Overview

Alzheimer's disease (AD), one of the most common causes of dementia in Singapore and the developed world, is a neurodegenerative disorder with high socioeconomic impact. Accumulation of neurotoxic proteins (ie. amyloid, tau) are purported to lead to neuroinflammation, synaptic dysfunction and cognitive decline. The available pharmacotherapy provide limited symptomatic control, modest effect on disease progression with significant risk of side effects. Patients with AD eventually run out of effective pharmacotherapy and deteriorate.

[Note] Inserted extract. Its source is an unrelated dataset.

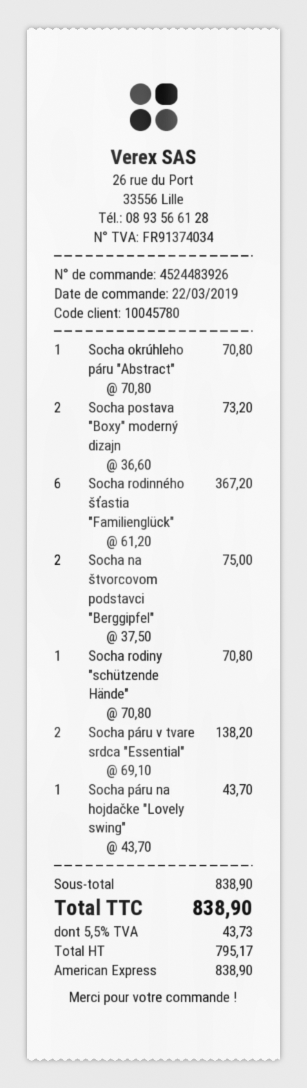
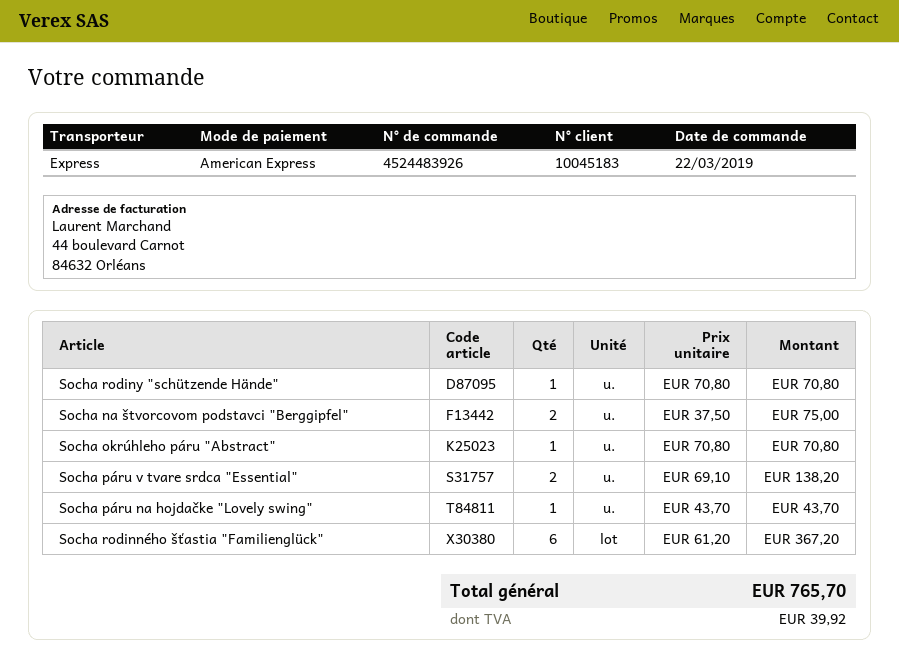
customer number: 10045780 -> 10045183
Socha postava "Boxy" moderný dizajn: 2 x 36.60 = 73.20 -> none
tax: 43.73 -> 39.92
total: 838.90 -> 765.70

Recent evidence implicated the glymphatic system, meningeal lymphatics of the brain, and downstream drainage to the cervical lymphatic system in the accumulation of neurotoxic proteins in AD. This presented the opportunity for extra-cranial intervention, and has since been demonstrated in preclinical models. Based on these development, Xie and colleagues pioneered the deep cervical lymph node to venous bypass (DCLNV-BP) procedure with very promising early outcomes. The observed improvement had been attributed to enhanced clearance of the neurotoxic proteins. Knowledge gap and clinical equipoise remain, and clinical trials are required to understand the safety, mechanism of action, patient selection, and long-term outcomes.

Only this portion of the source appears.